Electronics is a key example. In fact, the electrical and electronics industry surpassed the automotive industry as the top buyer of robotics in 2016, with sales up 75% to almost 30,000 units. Assemblers such as Foxconn rely on thousands of workers to assemble today’s new iPhones. Until recently, the assembly of these highly delicate components required a level of human dexterity that robots simply could not match, as well as human vision to help ensure accuracy and quality. But recent advancements in robotics are changing all that. Industrial robots already have the ability to handle many of the miniature components in today’s smart phones. Very soon, these robots are expected to have the skills to bolster the human workforce, significantly increasing manufacturing capacity.

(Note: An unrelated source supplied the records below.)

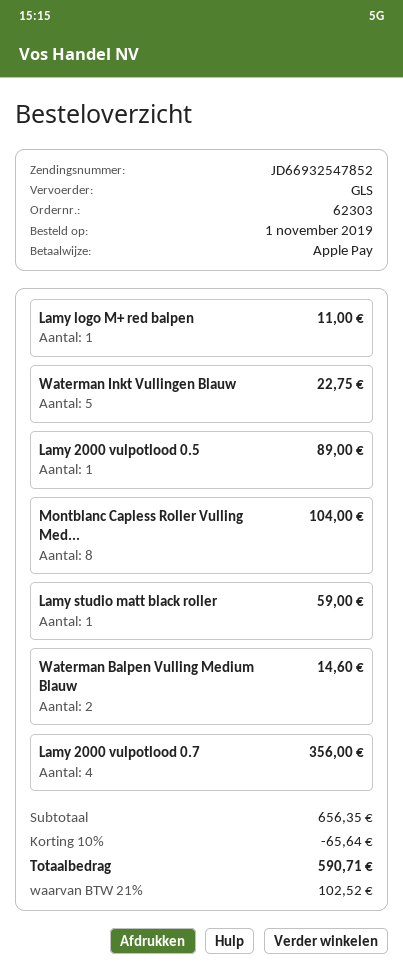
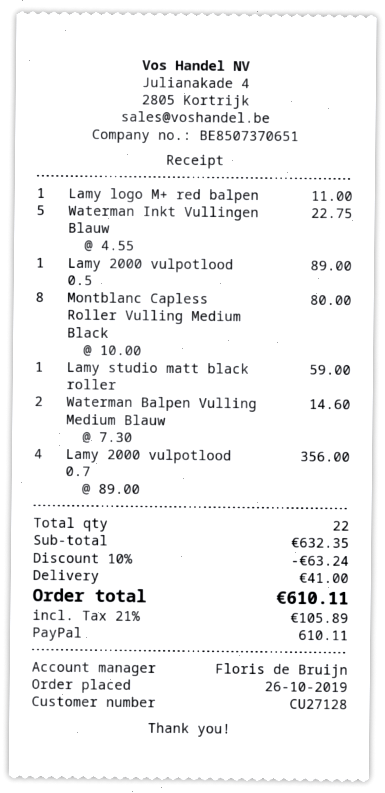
order date: 2019-11-01 -> 2019-10-26
payment method: Apple Pay -> PayPal
Montblanc Capless Roller Vulling Med...: 8 for 104.00 -> 8 for 80.00
subtotal: 656.35 -> 632.35
discount: 10% = 65.64 -> 10% = 63.24
shipping: none -> 41.00
tax: 21% = 102.52 -> 21% = 105.89
total: 590.71 -> 610.11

Newer, more dexterous industrial robots are expected to significantly reduce human error during the assembly process of even the most fragile components, including the recently announced OLED (organic light-emitting diode) screens that Samsung and Apple introduced on their latest mobile devices including the iPhone X. Advancements in computer vision are transforming how critical quality checks are performed on these and many other electronic devices. All of these innovations are coming together at just the right time for a country that is striving to create the world’s most advanced manufacturing climate.
Clearly, China’s trajectory in the area of RAAI is in hyper drive. For investors who are seeking a tool to leverage this opportunity in an intelligent and perhaps unexpected way, the ROBO Global Robotics & Automation Index may help. The ROBO Index already offers a vast exposure to China’s potential growth due to the depth and breadth of the robotics and automation supply chain. As China continues to improve its manufacturing processes to meet its 2025 initiative, every supplier across China’s far-reaching supply chains will benefit. Wherever they are located, suppliers of RAAI-related components—reduction gears, sensors, linear motion systems, controllers, and so much more—are bracing for spikes in demand as China pushes to turn its dream into a reality.
Today, around 13% of the revenues generated by the ROBO Global Index members are driven by China’s investments in robotics and automation. Tomorrow? It’s hard to say. But one thing is for certain: China’s commitment to improving the quality and cost-efficiency of its manufacturing facilities is showing no signs of slowing down—and its reliance on robotics, automation, and artificial intelligence is vital to its success.